Smith’s ‘I’ expands from the sensual ‘I want, I want’ of a poem like ‘One Man at a Time’ to move between speakers and over time, yet she identifies the pernicious nature of the ‘huckster, trickster’ ‘we’: ‘We has swallowed Us and Them. / You will be next to go.’ This ‘we’ assumes its own dominion, as in ‘we the people’. Instead, Smith creates choral poems from eclipsed or lost voices, such as the kidnapped teenagers given as ‘wives’ to the rebel commanders of the Lord’s Resistance Army in Uganda.

Poems of witness return in Wade in the Water (2018), a book about racism and hate that refuses to relinquish love. It begins with ‘The Angels’ and two grizzled angels watching over a sleepless speaker who is ‘worn down by an awful panic’ in a scruffy hotel room, and who comes to marvel that ‘they come, telling us / Through the ages not to fear’. The angels, joy, and love that return to Smith’s poems are more vital for the violence they survive.

Before Wade in the Water was Smith’s Pulitzer Prize-winning Life on Mars (2011), a book-length elegy for her father, a scientist who worked on the Hubble Telescope. The title is borrowed from David Bowie, and its sonnet coda addresses the ‘small form’ who ‘tumbled into’ her at the moment of conception.

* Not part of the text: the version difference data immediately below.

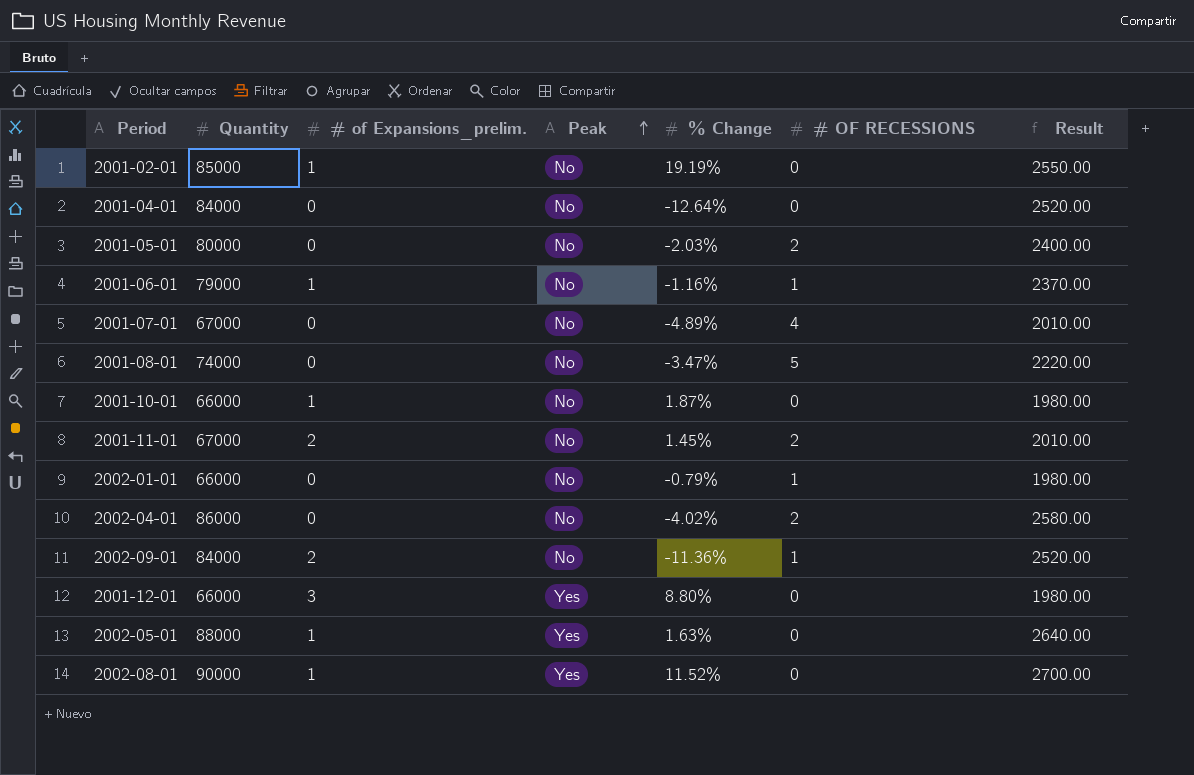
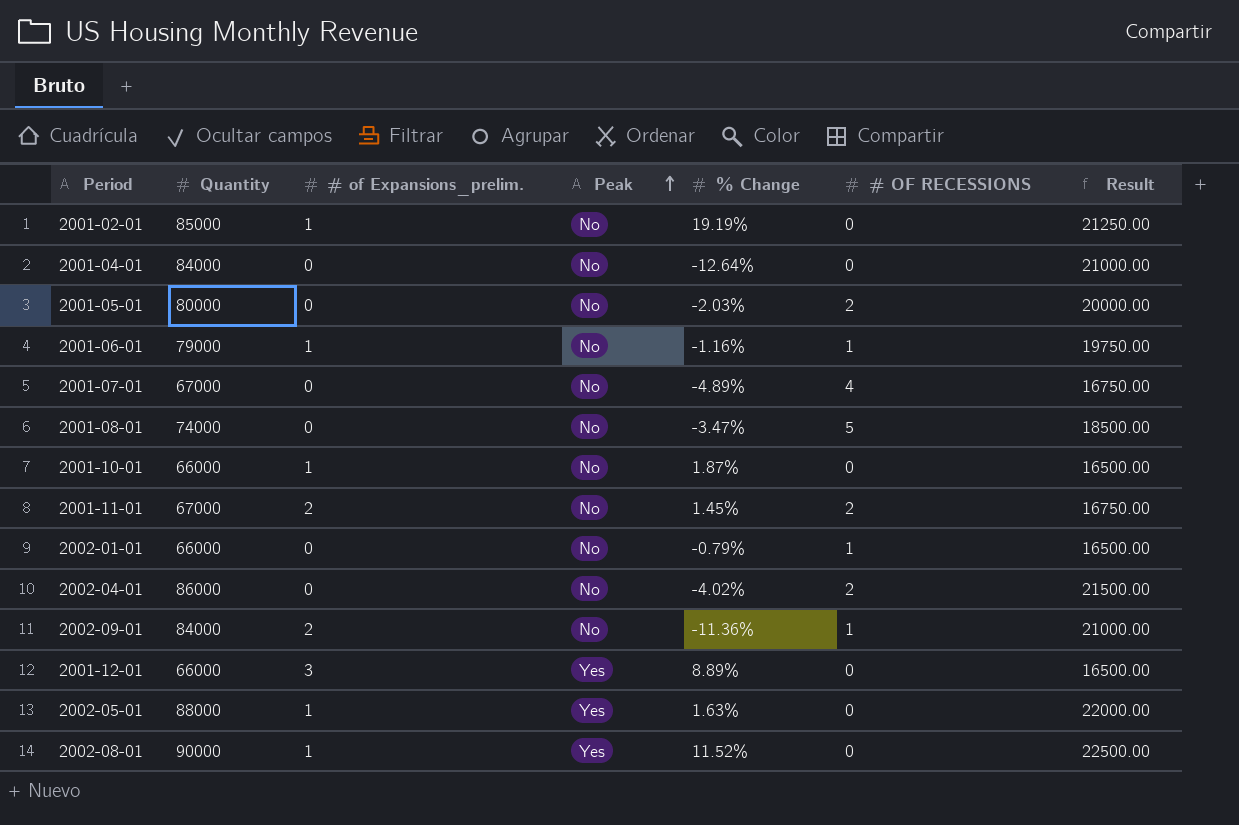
column Result | formula: [Quantity] * 0.03 -> [Quantity] * 0.25
2001-12-01 | % Change: 8.80% -> 8.89%

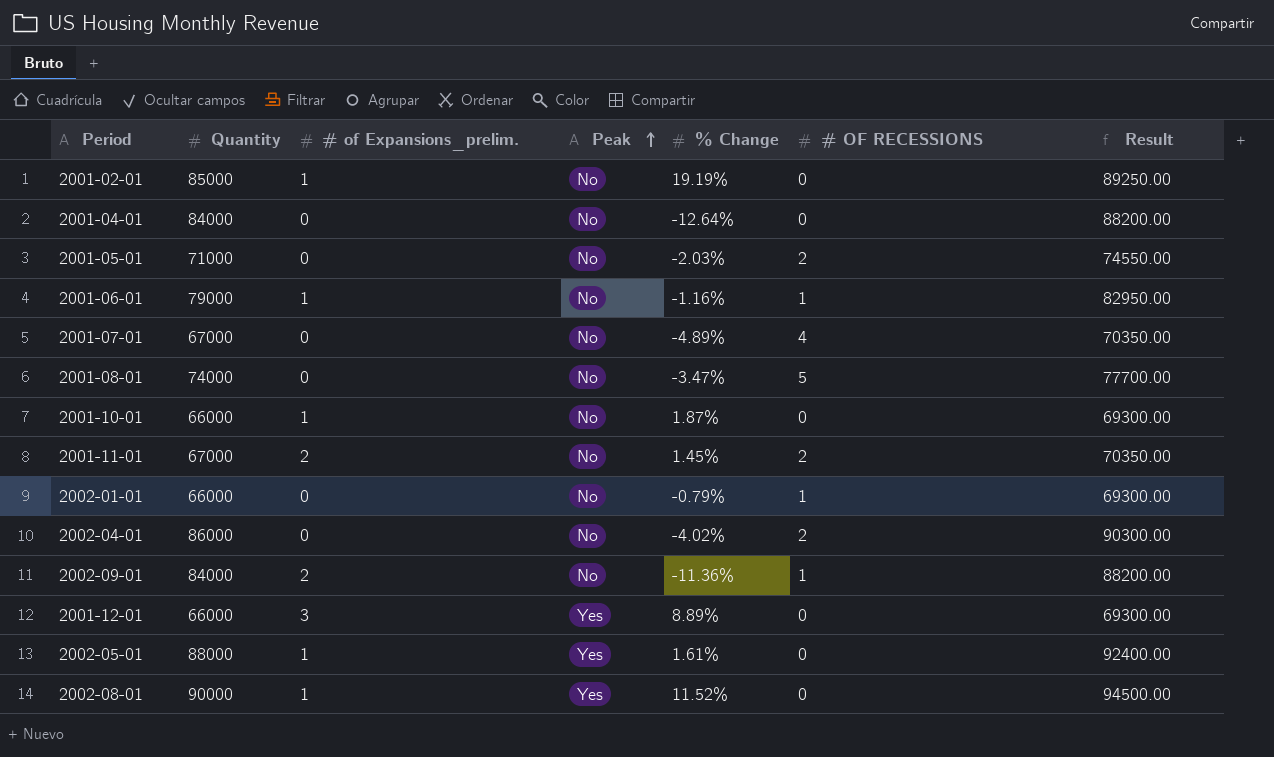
column Result | formula: [Quantity] * 0.25 -> [Quantity] * 1.05
2001-05-01 | Quantity: 80000 -> 71000
2002-05-01 | % Change: 1.63% -> 1.61%

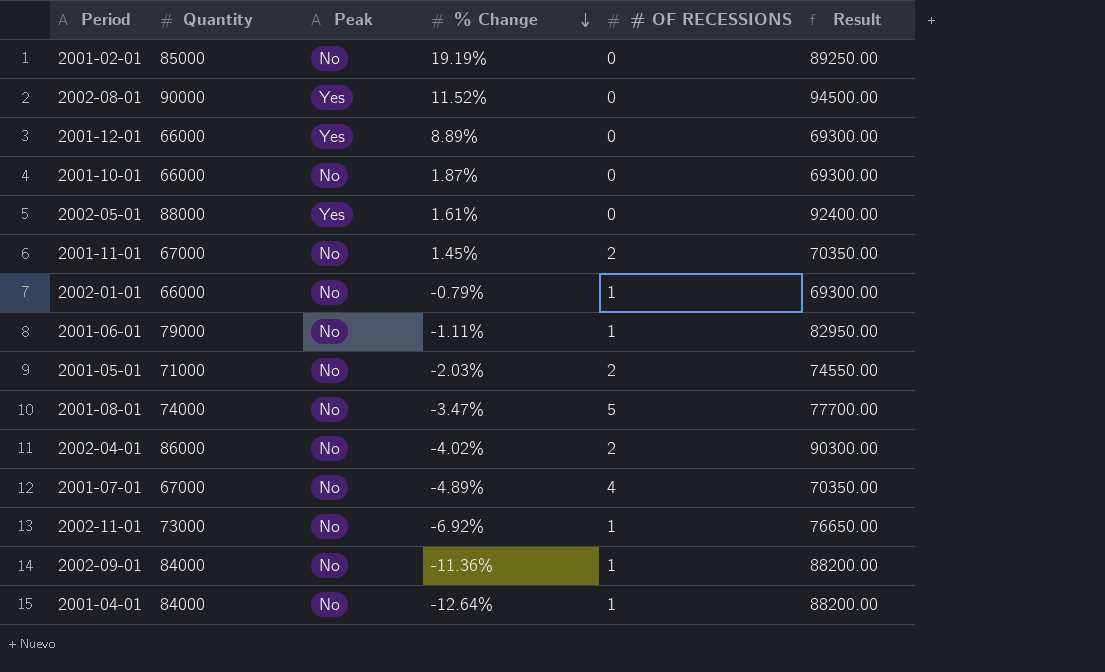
row order: Peak ascending -> % Change descending
column # of Expansions_prelim. | position: 3 -> none
2001-06-01 | % Change: -1.16% -> -1.11%
row 2002-11-01: none -> 73000 | No | -6.92% | 1 | 76650.00
2001-04-01 | # OF RECESSIONS: 0 -> 1

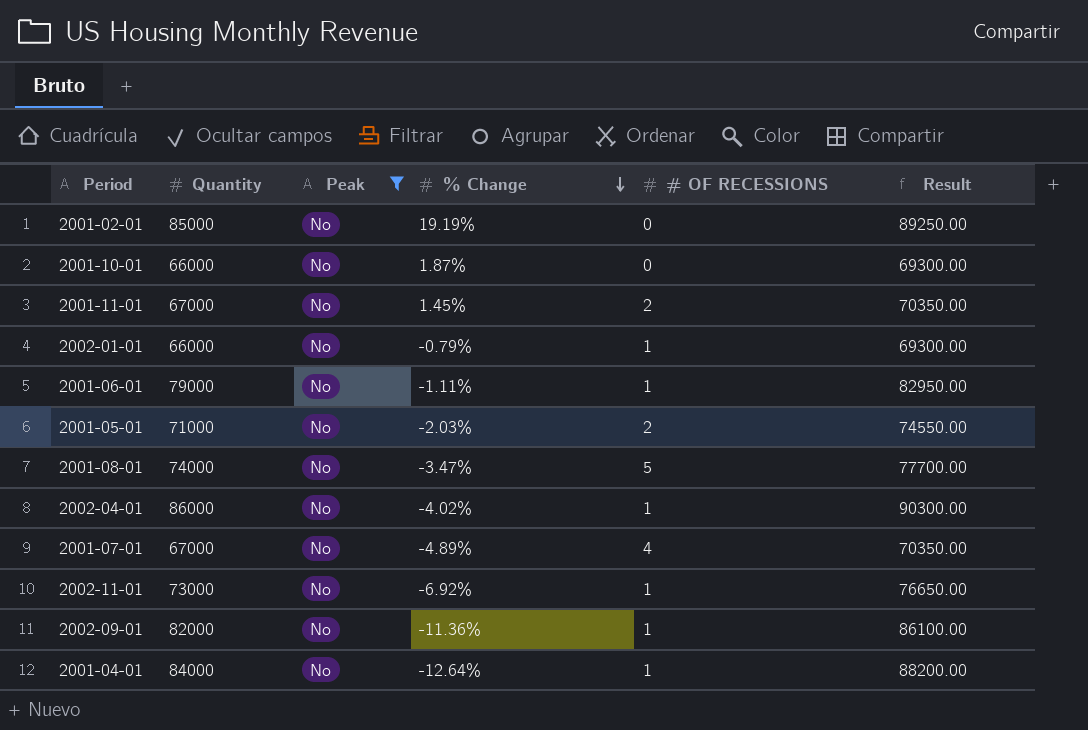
filter: none -> Peak = No
2002-04-01 | # OF RECESSIONS: 2 -> 1
2002-09-01 | Quantity: 84000 -> 82000
2002-09-01 | Result: 88200.00 -> 86100.00

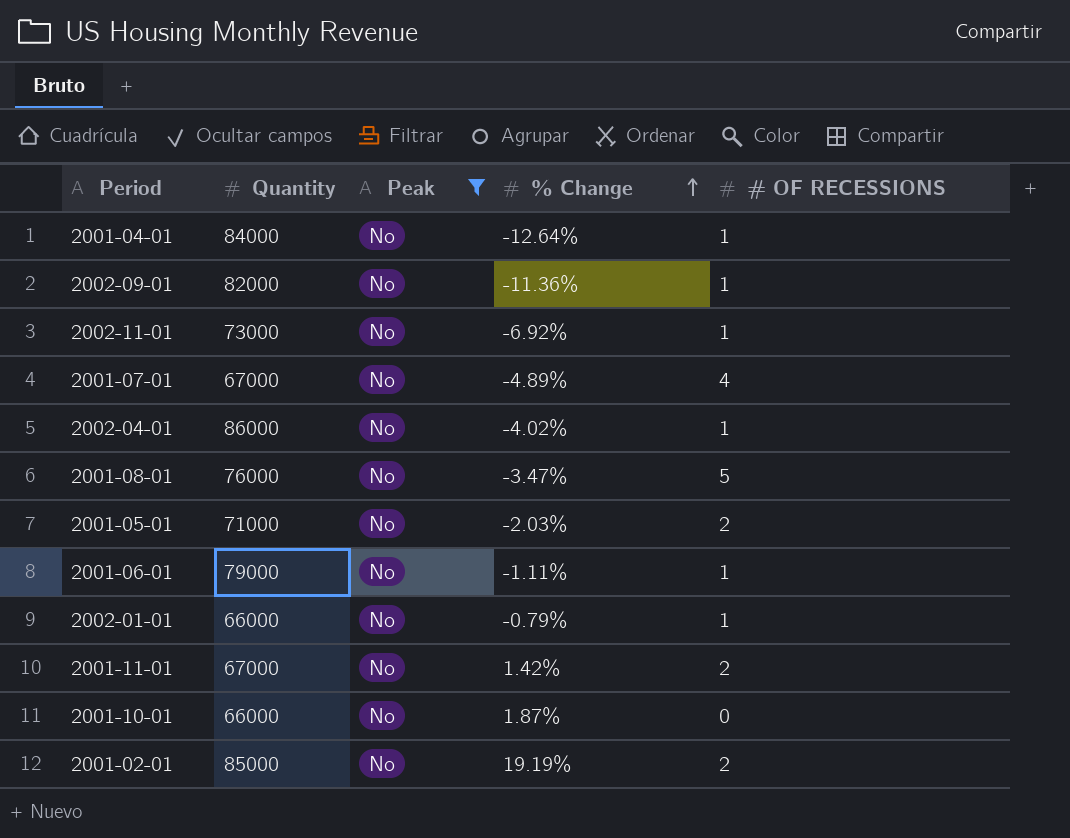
row order: % Change descending -> % Change ascending
column Result | formula: [Quantity] * 1.05 -> none
2001-08-01 | Quantity: 74000 -> 76000
2001-11-01 | % Change: 1.45% -> 1.42%
2001-02-01 | # OF RECESSIONS: 0 -> 2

‘The wave after wave is one wave never tiring’, writes Smith in a poem of the same name in ‘Riot’. On the ‘far shores / of the nationless sea’, trees remember lynchings, while a speaker wonders ‘What if / the world has never had – will never have – our backs?’ With found text and poems responding to violent language Smith shows indefatigable commitment to the continual work of justice and witness. Around this injustice, rapture and light persist, and the collection closes with the repeated phrase: ‘We live –’.